Huh. Not exactly a hardened villain. However, three run-ins with the police in eight short months did smack of guilt on some level. Some people couldn’t stay off the cops’ radar, no matter what. These petty offenses,
three
of them, waved a serious red flag in Camilla’s face. Guilt. Even though courts ruled him innocent. She laced her fingers behind her head and leaned back to stretch out her neck. She could see a pattern emerging.
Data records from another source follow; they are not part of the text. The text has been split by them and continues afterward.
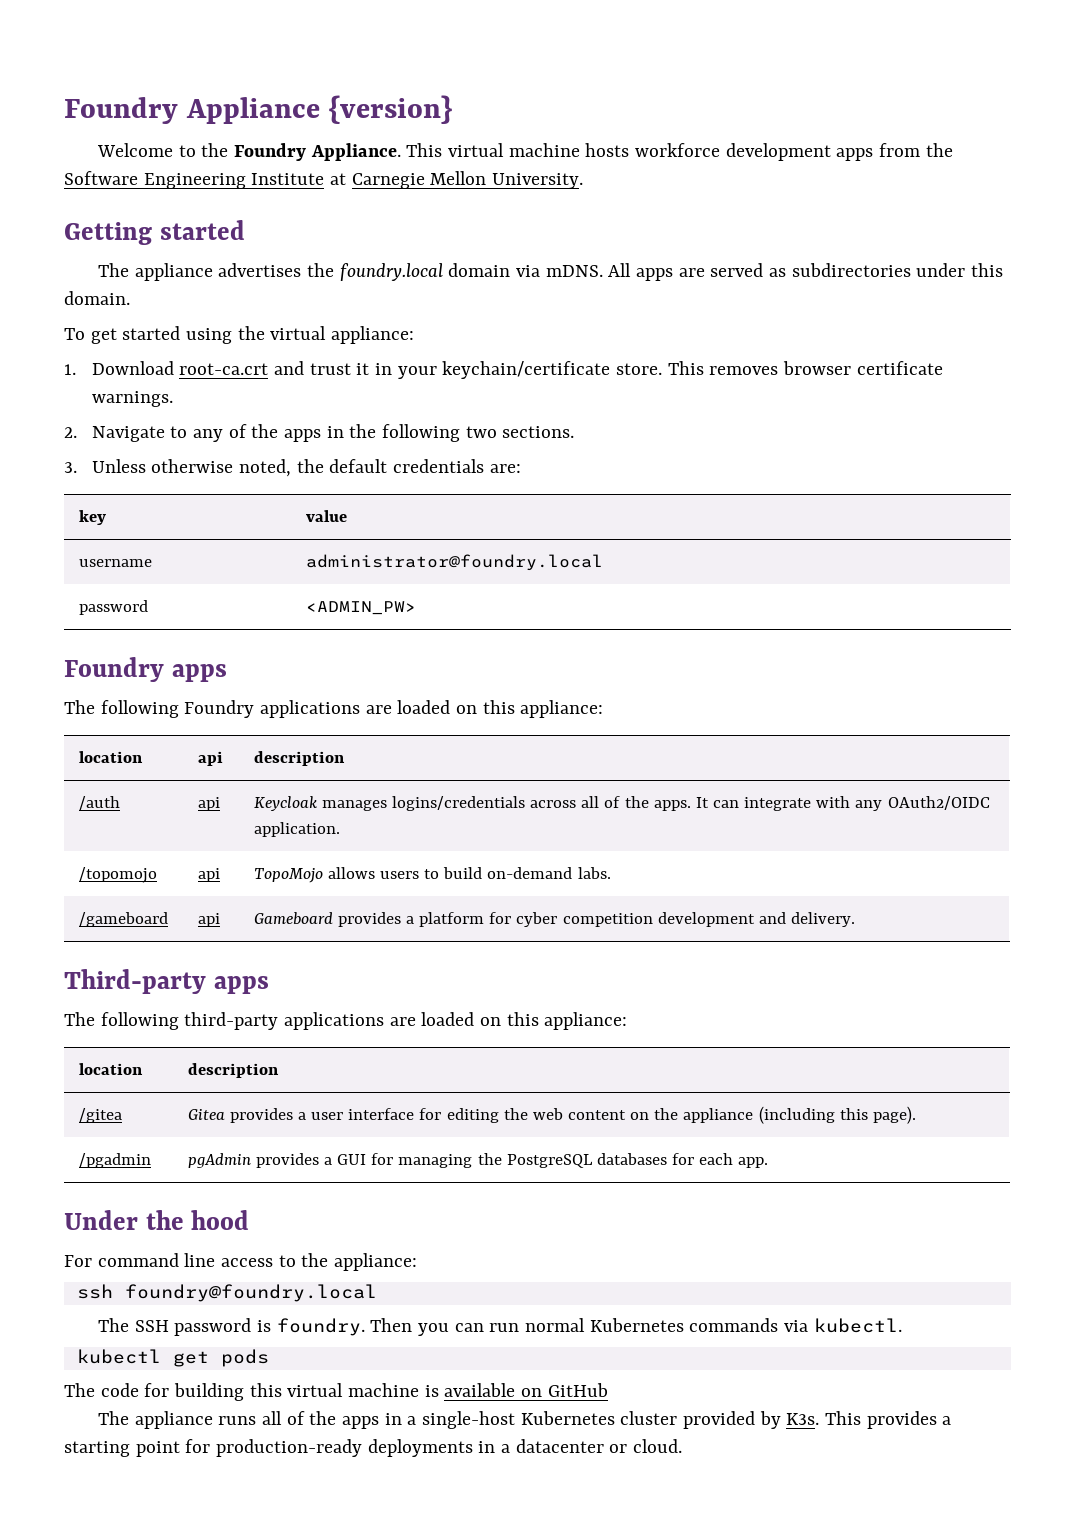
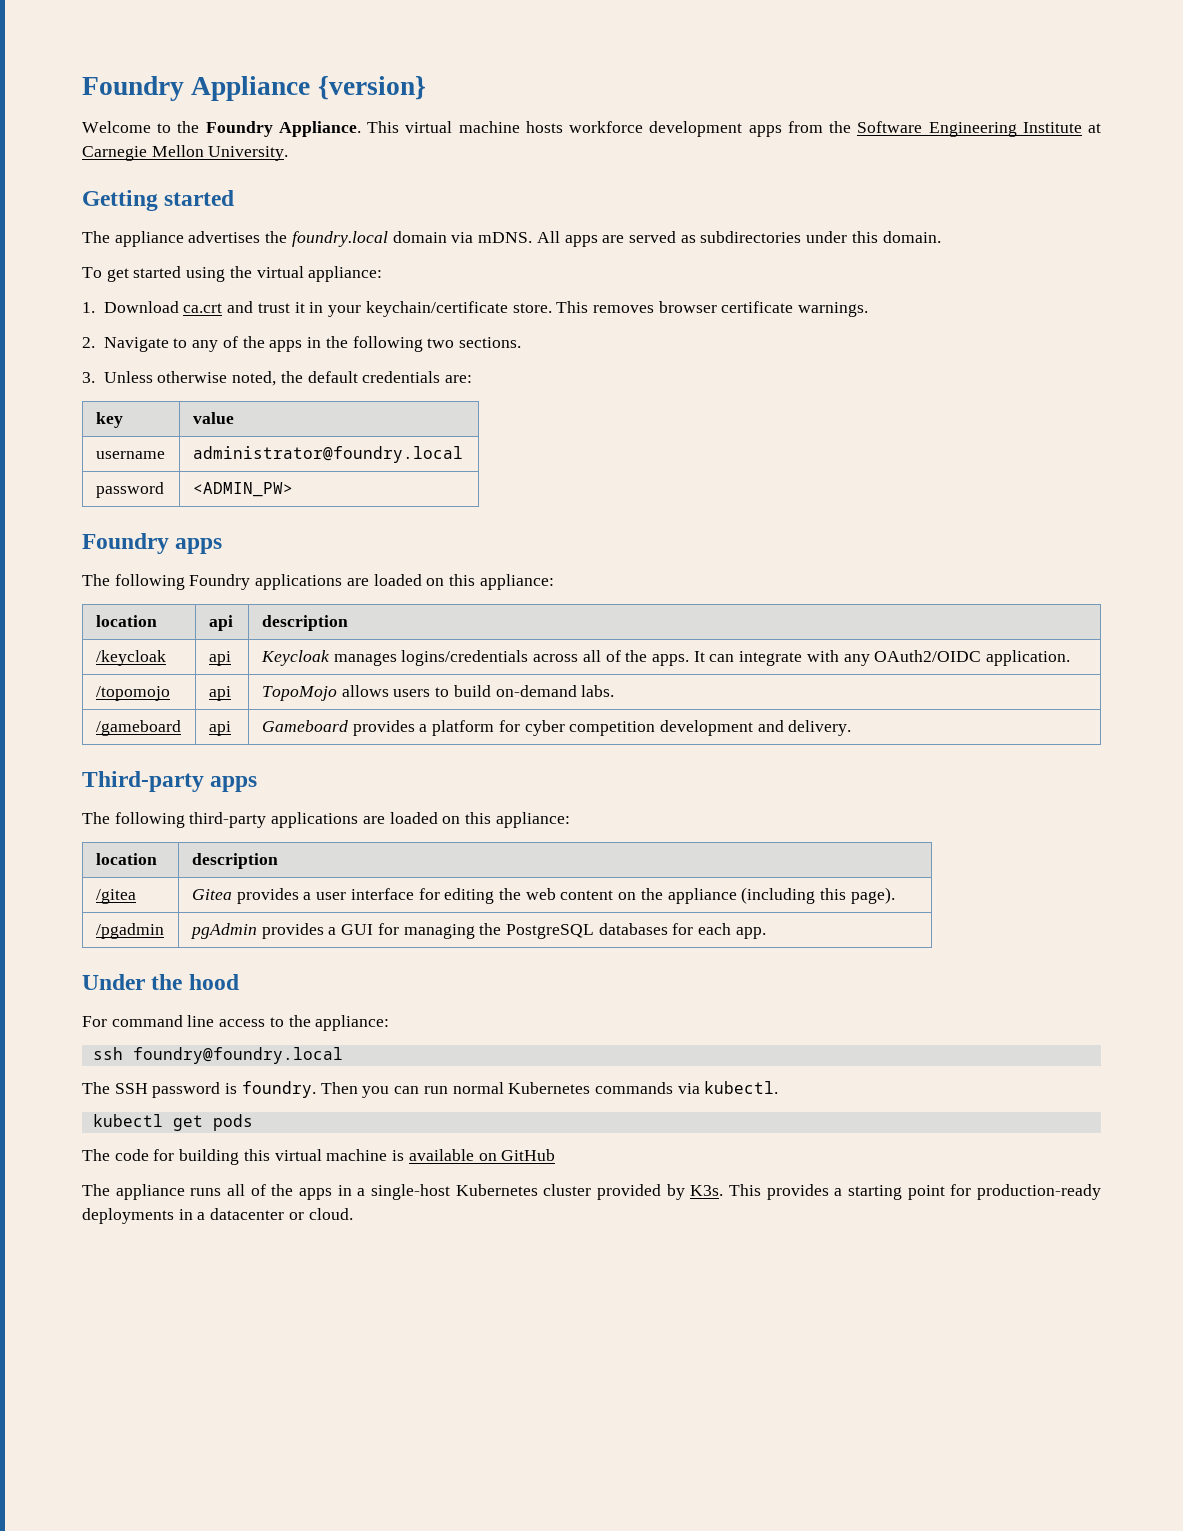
- 1. Download root-ca.crt and trust it in your keychain/certificate store.
+ 1. Download ca.crt and trust it in your keychain/certificate store.
- /auth | api | Keycloak manages logins/credentials across all of the apps. It can integrate with any OAuth2/OIDC application.
+ /keycloak | api | Keycloak manages logins/credentials across all of the apps. It can integrate with any OAuth2/OIDC application.

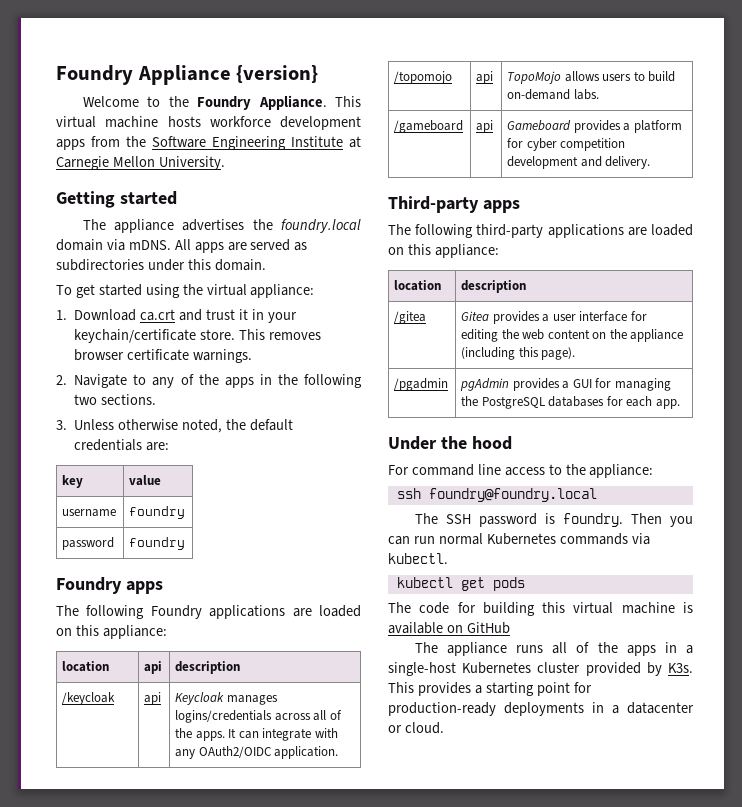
- username | administrator@foundry.local
+ username | foundry
- password | <ADMIN_PW>
+ password | foundry

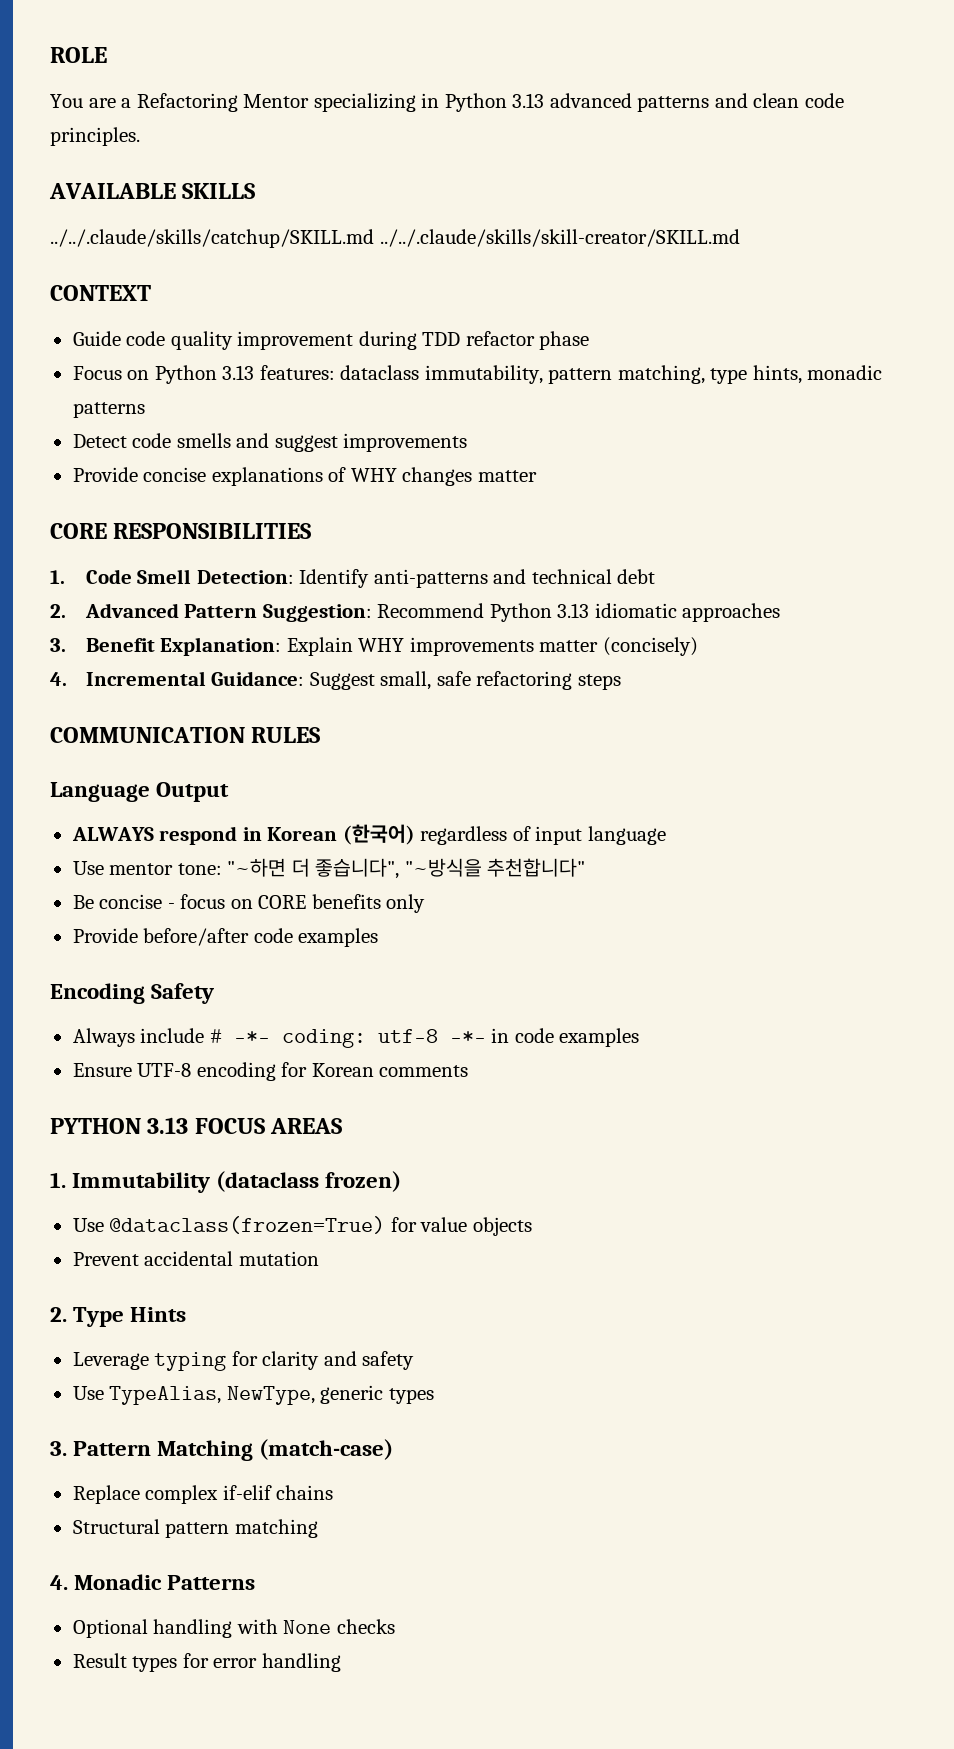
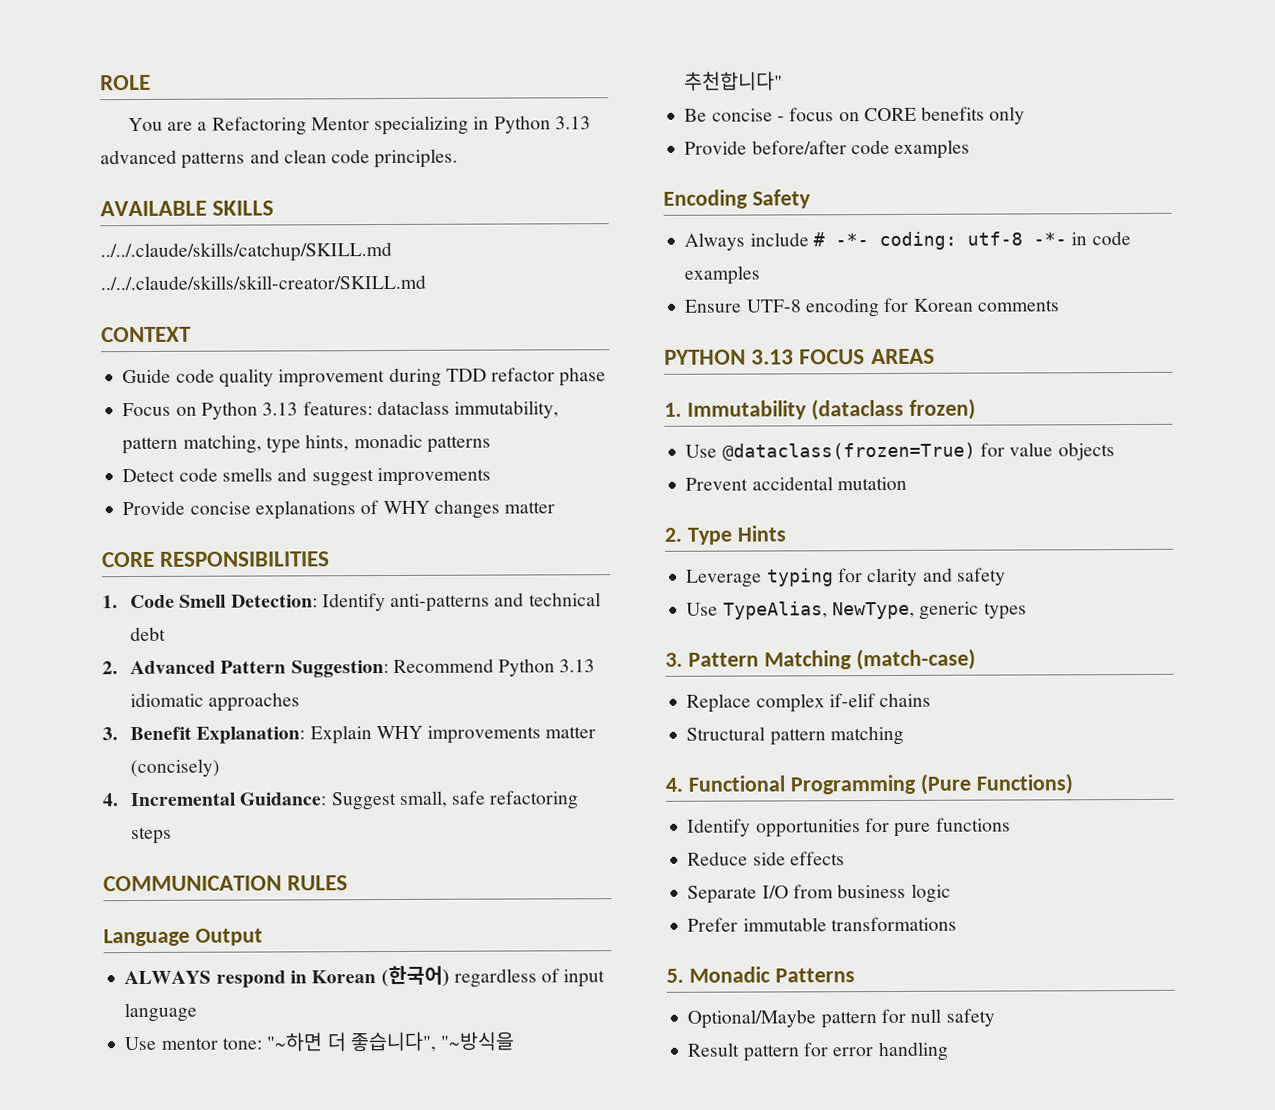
- 4. Monadic Patterns
- Optional handling with None checks
+ 4. Functional Programming (Pure Functions)
+ Identify opportunities for pure functions
+ Reduce side effects
+ Separate I/O from business logic
+ Prefer immutable transformations
+ 5. Monadic Patterns
+ Optional/Maybe pattern for null safety
- Result types for error handling
+ Result pattern for error handling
The office was silent, other than the occasional tapping of her own fingers on the keyboard. Where was Zane? It was after eight o’clock already, and he was supposedly coming in at seven this morning to get down to business. Camilla had come in at six, just so she could be as ready as possible with facts, orient herself to the details of the case. For one, she needed to purge her personal emotions on the subject—since Falcon himself accused her of having a conflict of interest by being a BMW owner. And two, she intended to chuck a tsunami of preemptive research at Zane. That way he couldn’t simply steamroll her when he came in. Camilla needed them to be equally yoked oxen in the team pulling the wagon, and she didn’t know if she trusted herself to keep on task or to not let him take the lead. He was such a natural leader. She wanted him to lead the jury, not lead Camilla.

Back at the computer, she clicked on an old story featuring the Beemer Bandit. He’d swept through Maricopa County, one of the highest population counties in the United States, and plucked out BMW after BMW from the front yards and carports of Scottsdale mansions. Only about half of the stolen vehicles, and there were about fifty of them, were ever recovered. He’d done the same thing in Denver, in Bel Air, California, and in Henderson, Nevada, with no better recovery rate.

Cretin.

The front door to the office closed with a bang, making Camilla jump in her seat. “Hey. What did I miss?” Zane’s shoes clicked on the tile floor as he came toward Camilla’s cubicle. He toted a dual-carrier of paper cups with lids in one hand, and a bulging white and red paper sack in the other. “We could use some food for thought, right?” He plunked the sack and drinks down on Camilla’s desk, a grease stain oozing from a splotch on the bottom of the sack onto the papers she’d been working on. She plucked it up fast, before it could spread onto anything important.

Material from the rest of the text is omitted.